■ Task objective ■
Write out each record below exactly as it appears, with no pictures.

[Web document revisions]
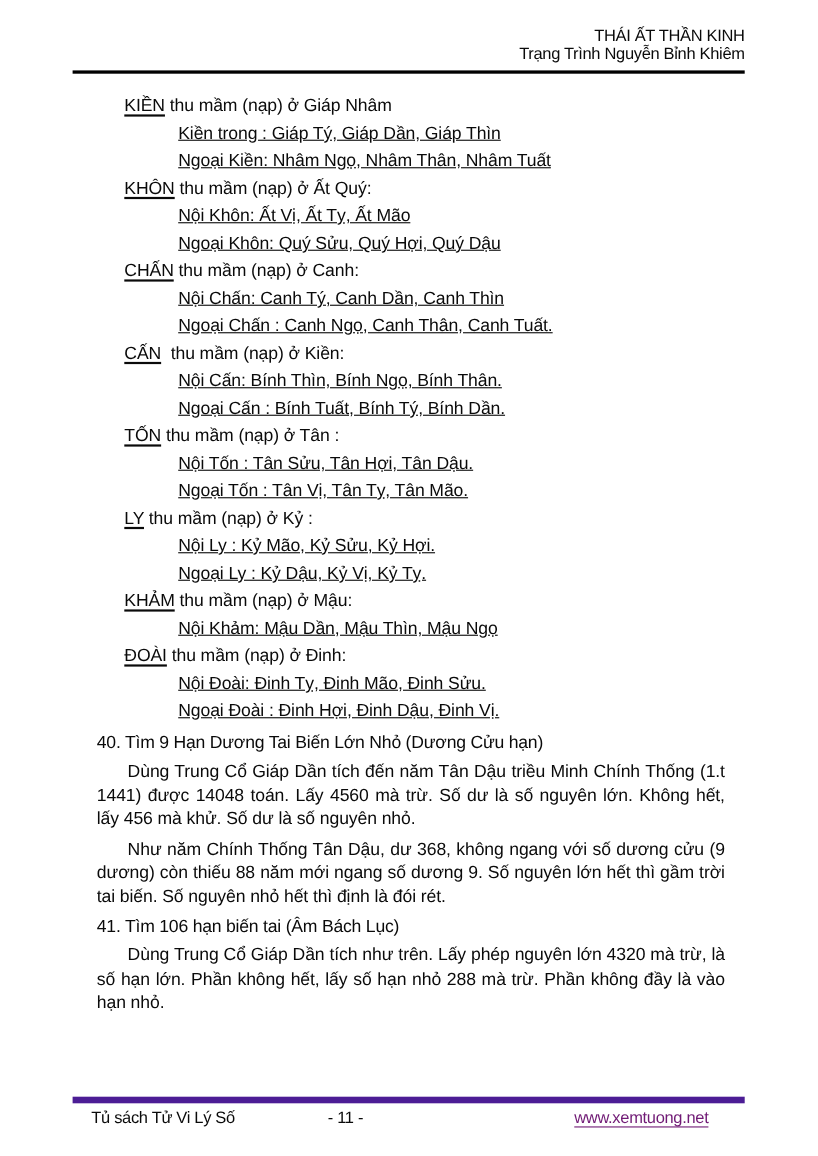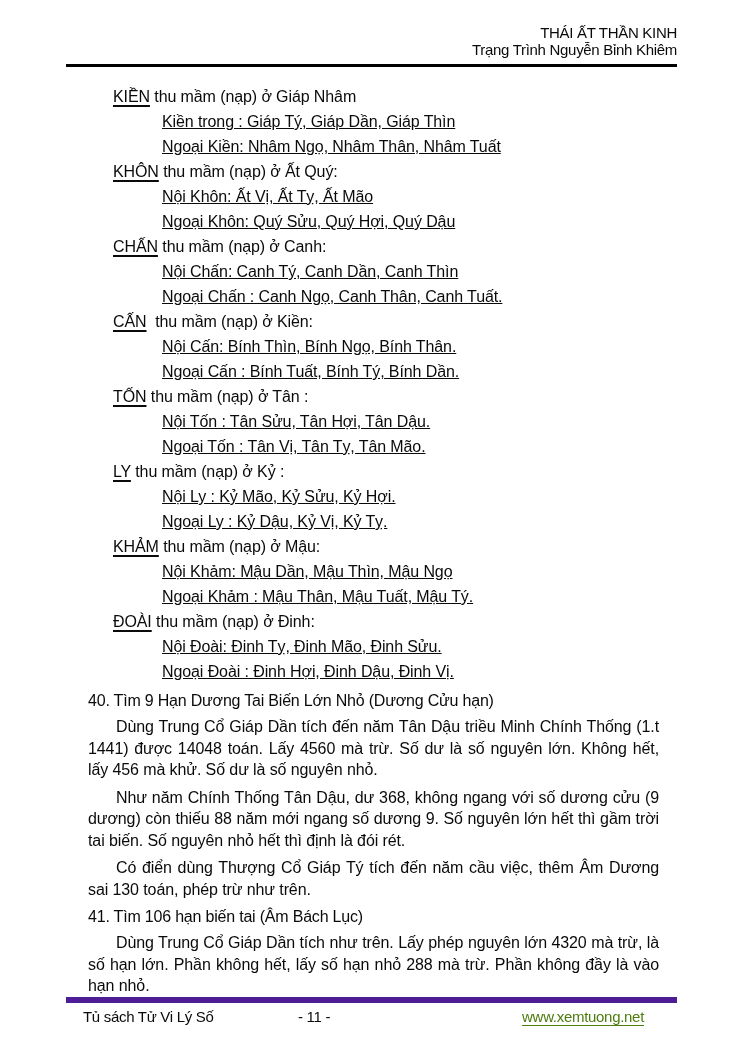--- a/index.html
+++ b/index.html
@@ -103,7 +103,6 @@
         <div class="tg-item">
     <div class="tg-head-line"><span class="tg-head">KHẢM</span><span class="tg-rest"> thu mầm (nạp) ở Mậu:</span></div>
   <div class="tg-sub">Nội Khảm: Mậu Dần, Mậu Thìn, Mậu Ngọ</div>
-          <div class="tg-sub">Ngoại Khảm : Mậu Thân, Mậu Tuất, Mậu Tý.</div>
         </div>
         <div class="tg-item">
     <div class="tg-head-line"><span class="tg-head">ĐOÀI</span><span class="tg-rest"> thu mầm (nạp) ở Đinh:</span></div>

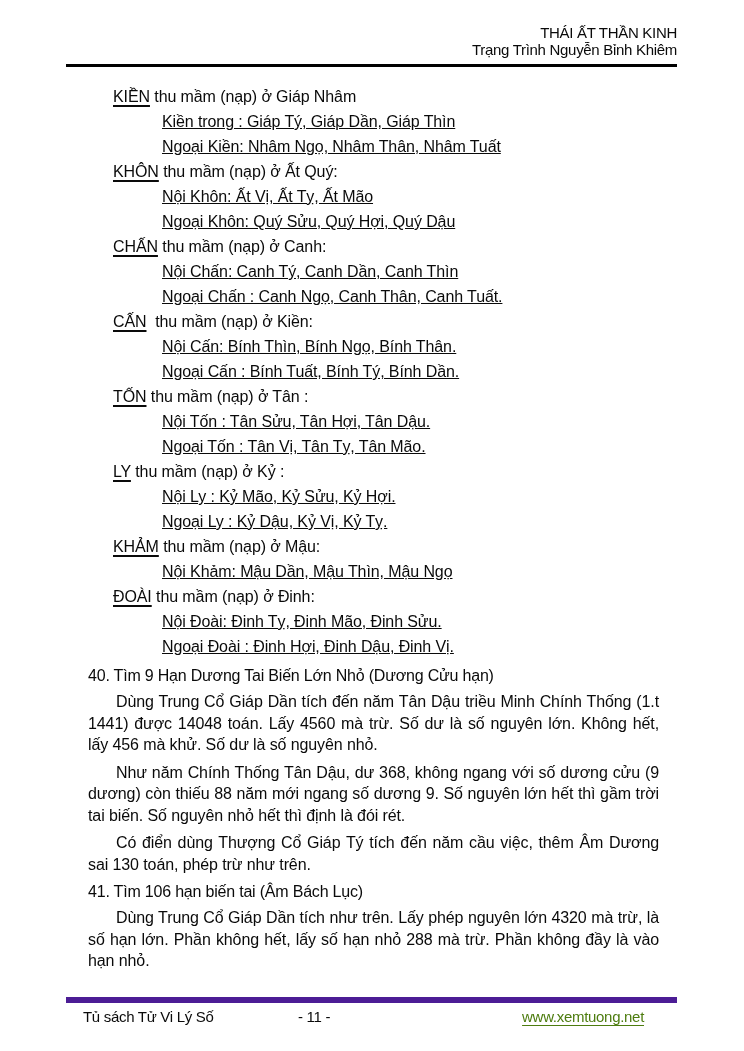--- a/index.html
+++ b/index.html
@@ -115,7 +115,6 @@
     <div class="sec-heading">40. Tìm 9 Hạn Dương Tai Biến Lớn Nhỏ (Dương Cửu hạn)</div>
   <p class="sec-para">Dùng Trung Cổ Giáp Dần tích đến năm Tân Dậu triều Minh Chính Thống (1.t 1441) được 14048 toán. Lấy 4560 mà trừ. Số dư là số nguyên lớn. Không hết, lấy 456 mà khử. Số dư là số nguyên nhỏ.</p>
           <p class="sec-para">Như năm Chính Thống Tân Dậu, dư 368, không ngang với số dương cửu (9 dương) còn thiếu 88 năm mới ngang số dương 9. Số nguyên lớn hết thì gầm trời tai biến. Số nguyên nhỏ hết thì định là đói rét.</p>
-          <p class="sec-para">Có điển dùng Thượng Cổ Giáp Tý tích đến năm cầu việc, thêm Âm Dương sai 130 toán, phép trừ như trên.</p>
         </div>
         <div class="section">
     <div class="sec-heading">41. Tìm 106 hạn biến tai (Âm Bách Lục)</div>

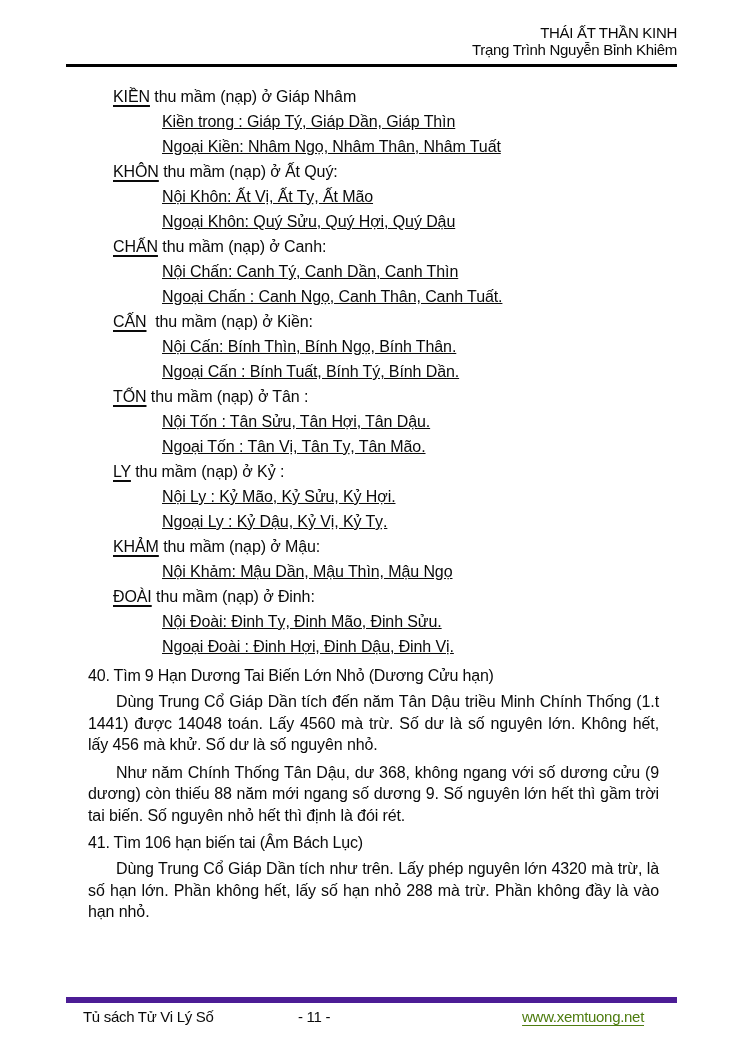--- a/index.html
+++ b/index.html
@@ -55,7 +55,7 @@
   .footer-center{position:absolute;left:232px;top:5px;width:100px;text-align:left;}
   .footer-right{
     position:absolute;right:33px;top:5px;
-    color:#4d7c0f;text-decoration:underline;text-underline-offset:3px;cursor:pointer;
+    color:#701a75;text-decoration:underline;text-underline-offset:3px;cursor:pointer;
   }
 </style>
 </head>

■ Output of the task ■
--- a/index.html
+++ b/index.html
@@ -103,7 +103,6 @@
         <div class="tg-item">
     <div class="tg-head-line"><span class="tg-head">KHẢM</span><span class="tg-rest"> thu mầm (nạp) ở Mậu:</span></div>
   <div class="tg-sub">Nội Khảm: Mậu Dần, Mậu Thìn, Mậu Ngọ</div>
-          <div class="tg-sub">Ngoại Khảm : Mậu Thân, Mậu Tuất, Mậu Tý.</div>
         </div>
         <div class="tg-item">
     <div class="tg-head-line"><span class="tg-head">ĐOÀI</span><span class="tg-rest"> thu mầm (nạp) ở Đinh:</span></div>

--- a/index.html
+++ b/index.html
@@ -115,7 +115,6 @@
     <div class="sec-heading">40. Tìm 9 Hạn Dương Tai Biến Lớn Nhỏ (Dương Cửu hạn)</div>
   <p class="sec-para">Dùng Trung Cổ Giáp Dần tích đến năm Tân Dậu triều Minh Chính Thống (1.t 1441) được 14048 toán. Lấy 4560 mà trừ. Số dư là số nguyên lớn. Không hết, lấy 456 mà khử. Số dư là số nguyên nhỏ.</p>
           <p class="sec-para">Như năm Chính Thống Tân Dậu, dư 368, không ngang với số dương cửu (9 dương) còn thiếu 88 năm mới ngang số dương 9. Số nguyên lớn hết thì gầm trời tai biến. Số nguyên nhỏ hết thì định là đói rét.</p>
-          <p class="sec-para">Có điển dùng Thượng Cổ Giáp Tý tích đến năm cầu việc, thêm Âm Dương sai 130 toán, phép trừ như trên.</p>
         </div>
         <div class="section">
     <div class="sec-heading">41. Tìm 106 hạn biến tai (Âm Bách Lục)</div>

--- a/index.html
+++ b/index.html
@@ -55,7 +55,7 @@
   .footer-center{position:absolute;left:232px;top:5px;width:100px;text-align:left;}
   .footer-right{
     position:absolute;right:33px;top:5px;
-    color:#4d7c0f;text-decoration:underline;text-underline-offset:3px;cursor:pointer;
+    color:#701a75;text-decoration:underline;text-underline-offset:3px;cursor:pointer;
   }
 </style>
 </head>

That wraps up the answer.